*** Block opens ***
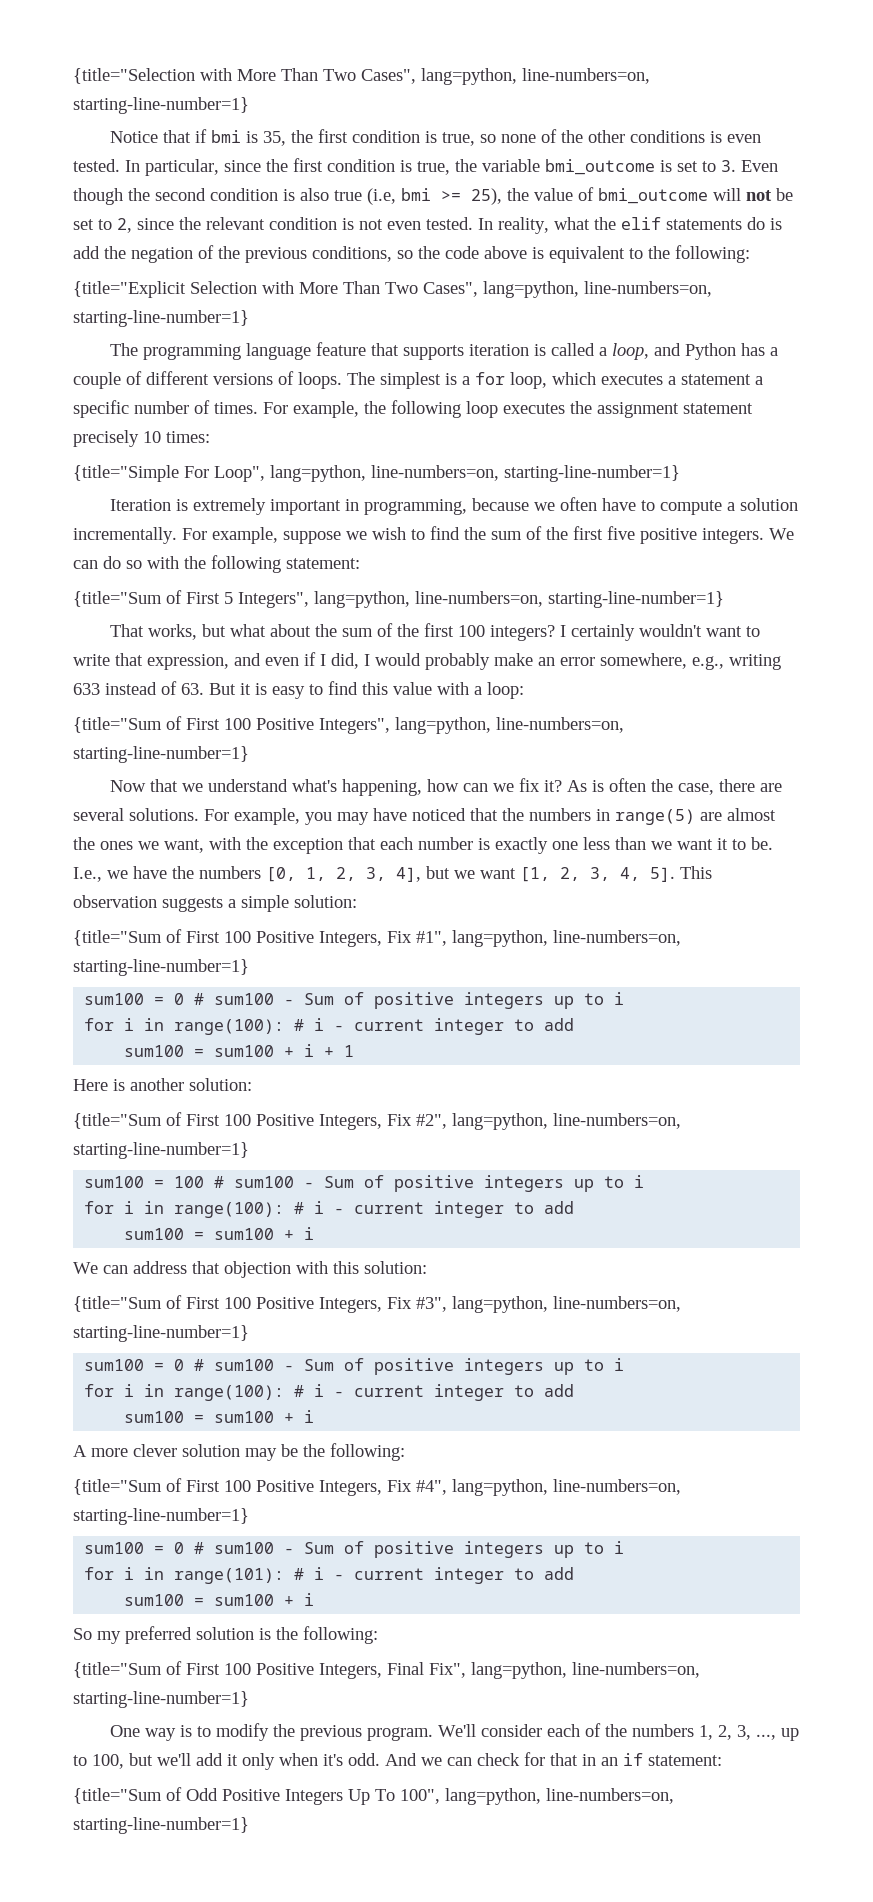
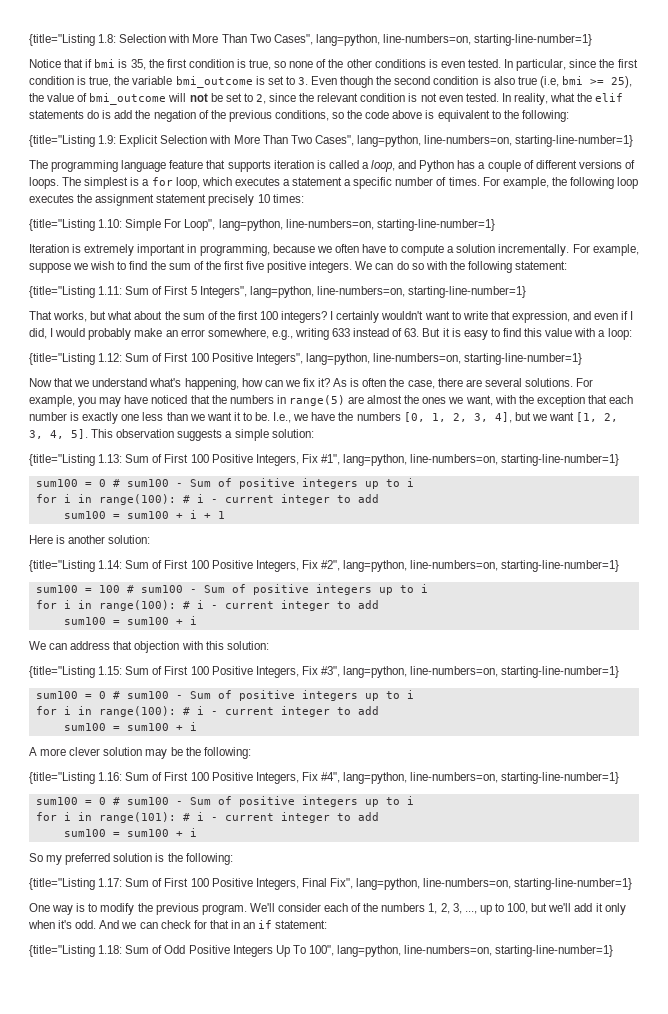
[73,68,195,84] {title="Selection -> [29,34,167,46] {title="Listing 1.8: Selection
[73,281,186,298] {title="Explicit -> [29,135,159,147] {title="Listing 1.9: Explicit
[73,465,179,482] {title="Simple -> [29,219,162,231] {title="Listing 1.10: Simple
[73,591,162,607] {title="Sum -> [29,286,150,298] {title="Listing 1.11: Sum
[73,717,162,733] {title="Sum -> [29,353,150,365] {title="Listing 1.12: Sum
[73,930,162,946] {title="Sum -> [29,454,150,466] {title="Listing 1.13: Sum
[73,1113,162,1129] {title="Sum -> [29,560,150,572] {title="Listing 1.14: Sum
[73,1296,162,1312] {title="Sum -> [29,666,150,678] {title="Listing 1.15: Sum
[73,1479,162,1495] {title="Sum -> [29,772,150,784] {title="Listing 1.16: Sum
[73,1662,162,1678] {title="Sum -> [29,878,150,890] {title="Listing 1.17: Sum
[73,1788,162,1804] {title="Sum -> [29,945,150,957] {title="Listing 1.18: Sum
*** Block closes ***
EXERCISE PROMPT - Leaving the pictures aside, write out the entries above exactly.

RESULT OF THIS EXERCISE -
[73,68,195,84] {title="Selection -> [29,34,167,46] {title="Listing 1.8: Selection
[73,281,186,298] {title="Explicit -> [29,135,159,147] {title="Listing 1.9: Explicit
[73,465,179,482] {title="Simple -> [29,219,162,231] {title="Listing 1.10: Simple
[73,591,162,607] {title="Sum -> [29,286,150,298] {title="Listing 1.11: Sum
[73,717,162,733] {title="Sum -> [29,353,150,365] {title="Listing 1.12: Sum
[73,930,162,946] {title="Sum -> [29,454,150,466] {title="Listing 1.13: Sum
[73,1113,162,1129] {title="Sum -> [29,560,150,572] {title="Listing 1.14: Sum
[73,1296,162,1312] {title="Sum -> [29,666,150,678] {title="Listing 1.15: Sum
[73,1479,162,1495] {title="Sum -> [29,772,150,784] {title="Listing 1.16: Sum
[73,1662,162,1678] {title="Sum -> [29,878,150,890] {title="Listing 1.17: Sum
[73,1788,162,1804] {title="Sum -> [29,945,150,957] {title="Listing 1.18: Sum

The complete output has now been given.